Below is a listing. Copy each line of it that holds the word "thin".

=== Section Start ===

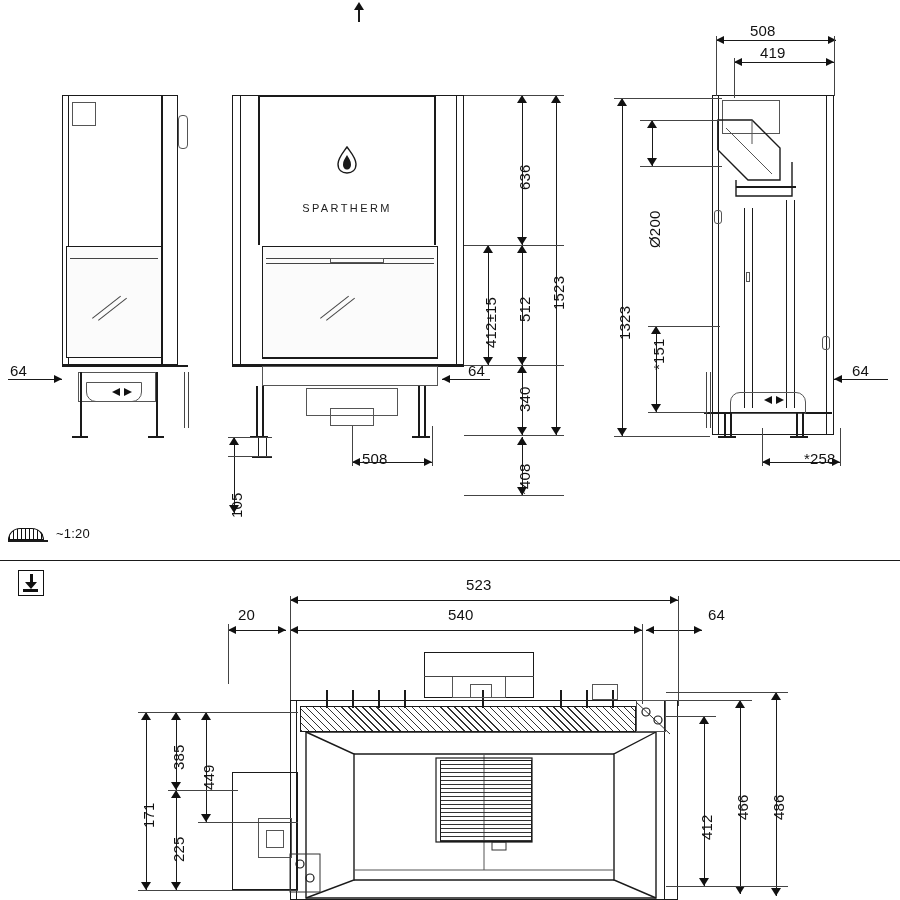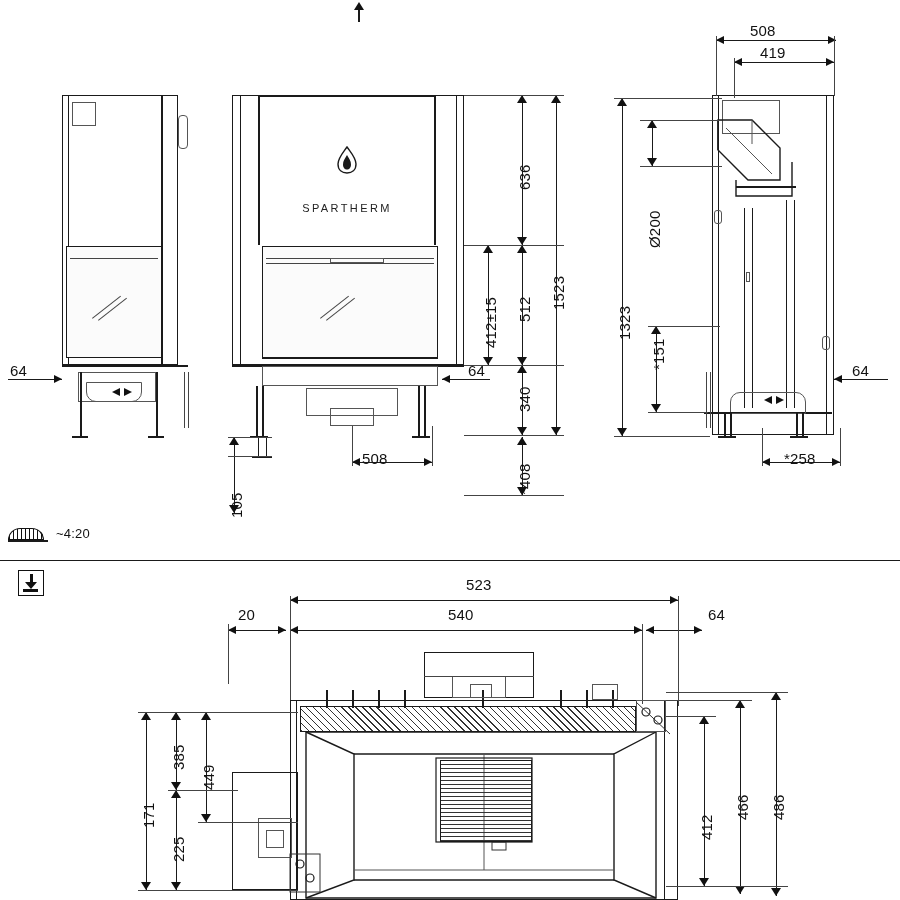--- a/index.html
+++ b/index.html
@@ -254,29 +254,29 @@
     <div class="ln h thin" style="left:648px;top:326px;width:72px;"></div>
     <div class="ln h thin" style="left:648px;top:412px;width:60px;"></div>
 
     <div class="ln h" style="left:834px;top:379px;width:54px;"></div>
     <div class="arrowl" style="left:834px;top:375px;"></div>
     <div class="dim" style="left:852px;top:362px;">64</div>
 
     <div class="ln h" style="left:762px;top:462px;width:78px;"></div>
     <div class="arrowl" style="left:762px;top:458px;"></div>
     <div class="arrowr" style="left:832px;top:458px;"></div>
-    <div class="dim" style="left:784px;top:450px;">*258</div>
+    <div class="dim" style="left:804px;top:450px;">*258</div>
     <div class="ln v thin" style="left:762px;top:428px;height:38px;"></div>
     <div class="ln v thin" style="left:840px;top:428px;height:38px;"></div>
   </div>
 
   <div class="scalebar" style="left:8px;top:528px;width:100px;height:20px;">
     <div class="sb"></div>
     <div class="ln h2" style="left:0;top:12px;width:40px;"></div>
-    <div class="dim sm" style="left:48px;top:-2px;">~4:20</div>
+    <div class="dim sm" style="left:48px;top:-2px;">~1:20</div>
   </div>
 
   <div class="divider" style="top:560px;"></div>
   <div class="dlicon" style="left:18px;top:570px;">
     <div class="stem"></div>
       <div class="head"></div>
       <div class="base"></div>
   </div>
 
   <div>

=== Section End ===

■ **RESPONSE TO THIS EXERCISE**
     <div class="ln h thin" style="left:648px;top:326px;width:72px;"></div>
     <div class="ln h thin" style="left:648px;top:412px;width:60px;"></div>
     <div class="ln v thin" style="left:762px;top:428px;height:38px;"></div>
     <div class="ln v thin" style="left:840px;top:428px;height:38px;"></div>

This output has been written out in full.